■ Input for this task
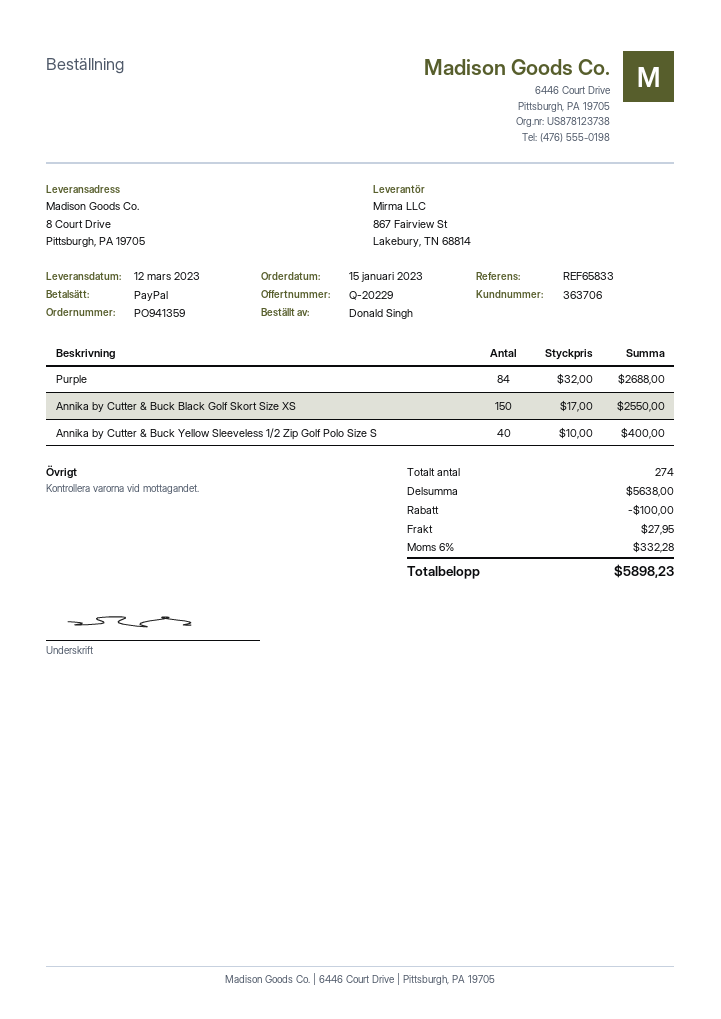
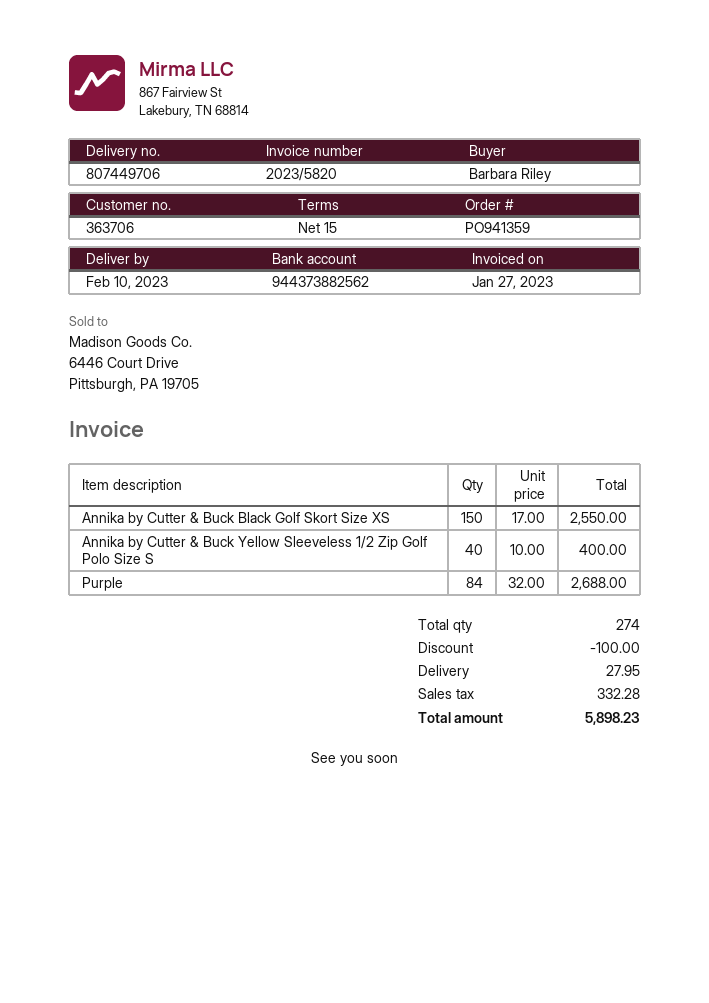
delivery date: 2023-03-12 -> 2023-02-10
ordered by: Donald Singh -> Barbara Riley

==

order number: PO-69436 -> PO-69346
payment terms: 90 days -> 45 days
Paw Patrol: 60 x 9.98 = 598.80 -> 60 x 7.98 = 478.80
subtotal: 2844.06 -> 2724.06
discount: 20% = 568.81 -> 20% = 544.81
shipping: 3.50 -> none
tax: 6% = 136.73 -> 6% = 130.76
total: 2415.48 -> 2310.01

■ Problem to work on
Please give an exact copy of the entries above, from the line with "delivery date: 2023-03-12 -> 2023-02-10" down to the line with "ordered by: Donald Singh -> Barbara Riley", inclusive, and nothing else.

■ Exercise solution
delivery date: 2023-03-12 -> 2023-02-10
ordered by: Donald Singh -> Barbara Riley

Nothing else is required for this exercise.